| Change listing data |
******

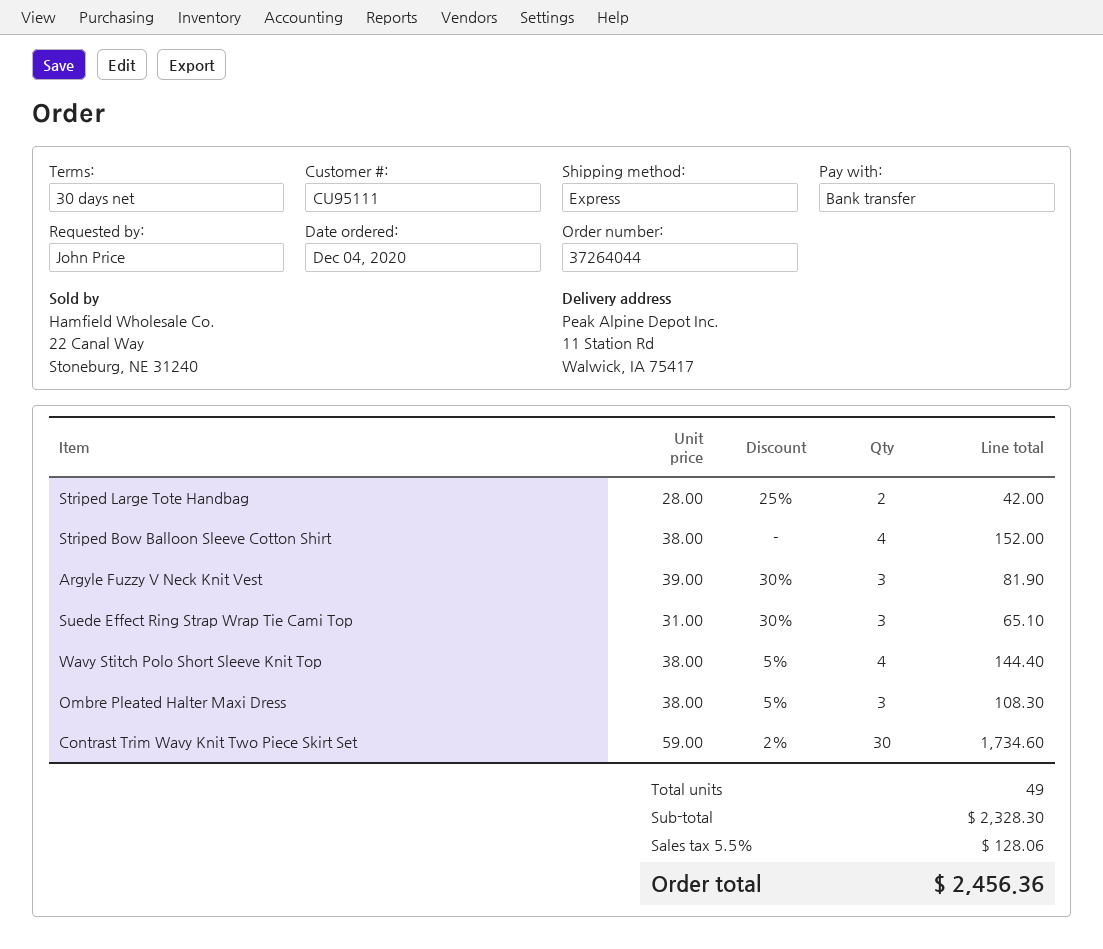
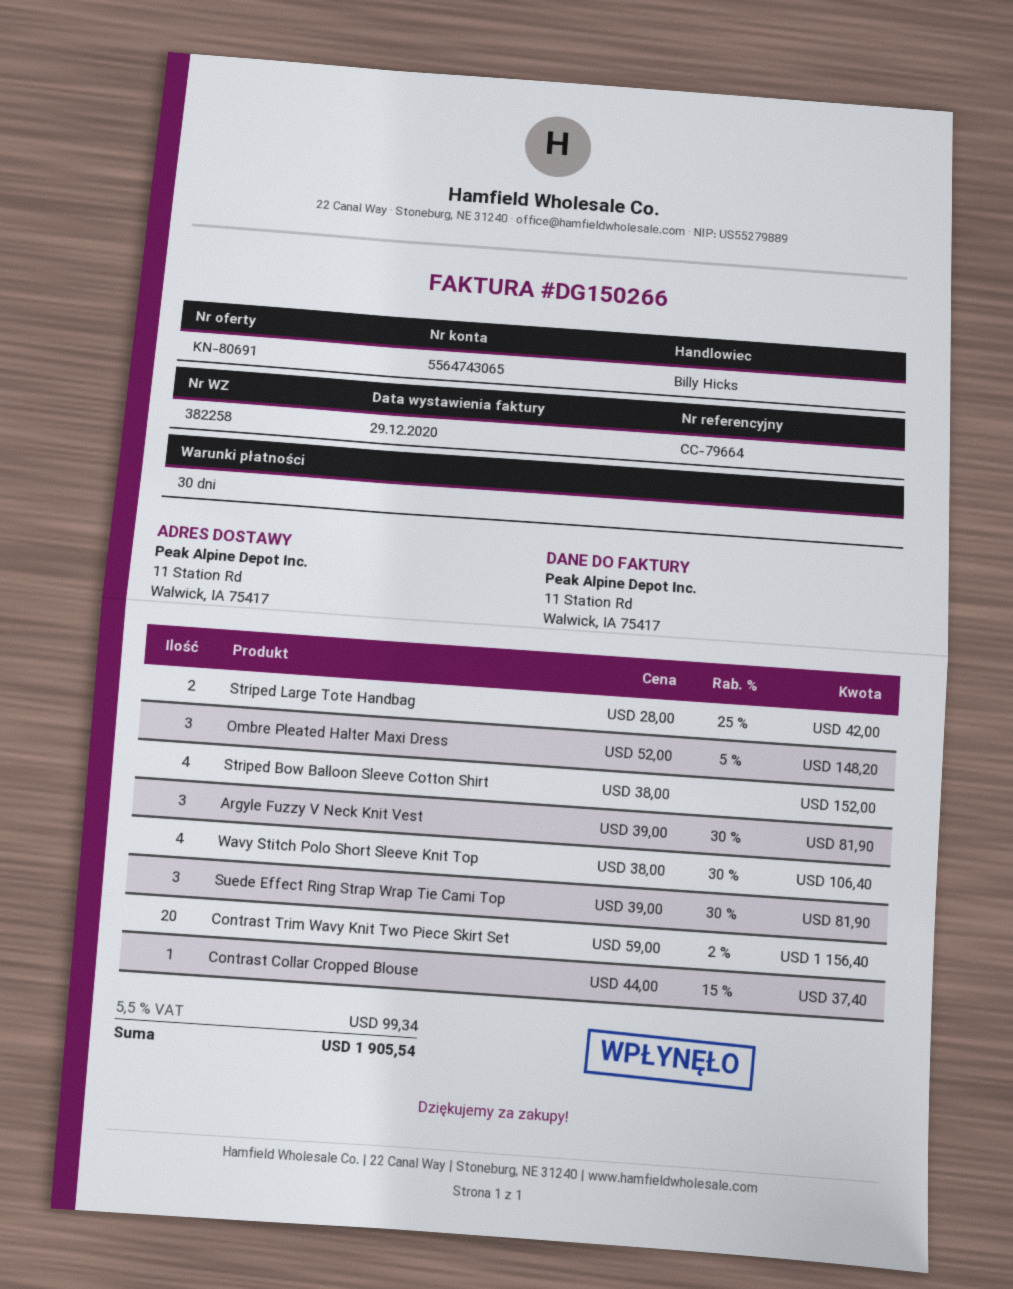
Suede Effect Ring Strap Wrap Tie Cami Top: 3 x 31.00 - 30% = 65.10 -> 3 x 39.00 - 30% = 81.90
Wavy Stitch Polo Short Sleeve Knit Top: 4 x 38.00 - 5% = 144.40 -> 4 x 38.00 - 30% = 106.40
Ombre Pleated Halter Maxi Dress: 3 x 38.00 - 5% = 108.30 -> 3 x 52.00 - 5% = 148.20
Contrast Trim Wavy Knit Two Piece Skirt Set: 30 x 59.00 - 2% = 1734.60 -> 20 x 59.00 - 2% = 1156.40
Contrast Collar Cropped Blouse: none -> 1 x 44.00 - 15% = 37.40
tax: 5.5% = 128.06 -> 5.5% = 99.34
total: 2456.36 -> 1905.54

******

| WHAT THIS TASK INVOLVES |
Find the lines in the data that include "Wavy", then copy each of them.

| WRITTEN SOLUTION |
Wavy Stitch Polo Short Sleeve Knit Top: 4 x 38.00 - 5% = 144.40 -> 4 x 38.00 - 30% = 106.40
Contrast Trim Wavy Knit Two Piece Skirt Set: 30 x 59.00 - 2% = 1734.60 -> 20 x 59.00 - 2% = 1156.40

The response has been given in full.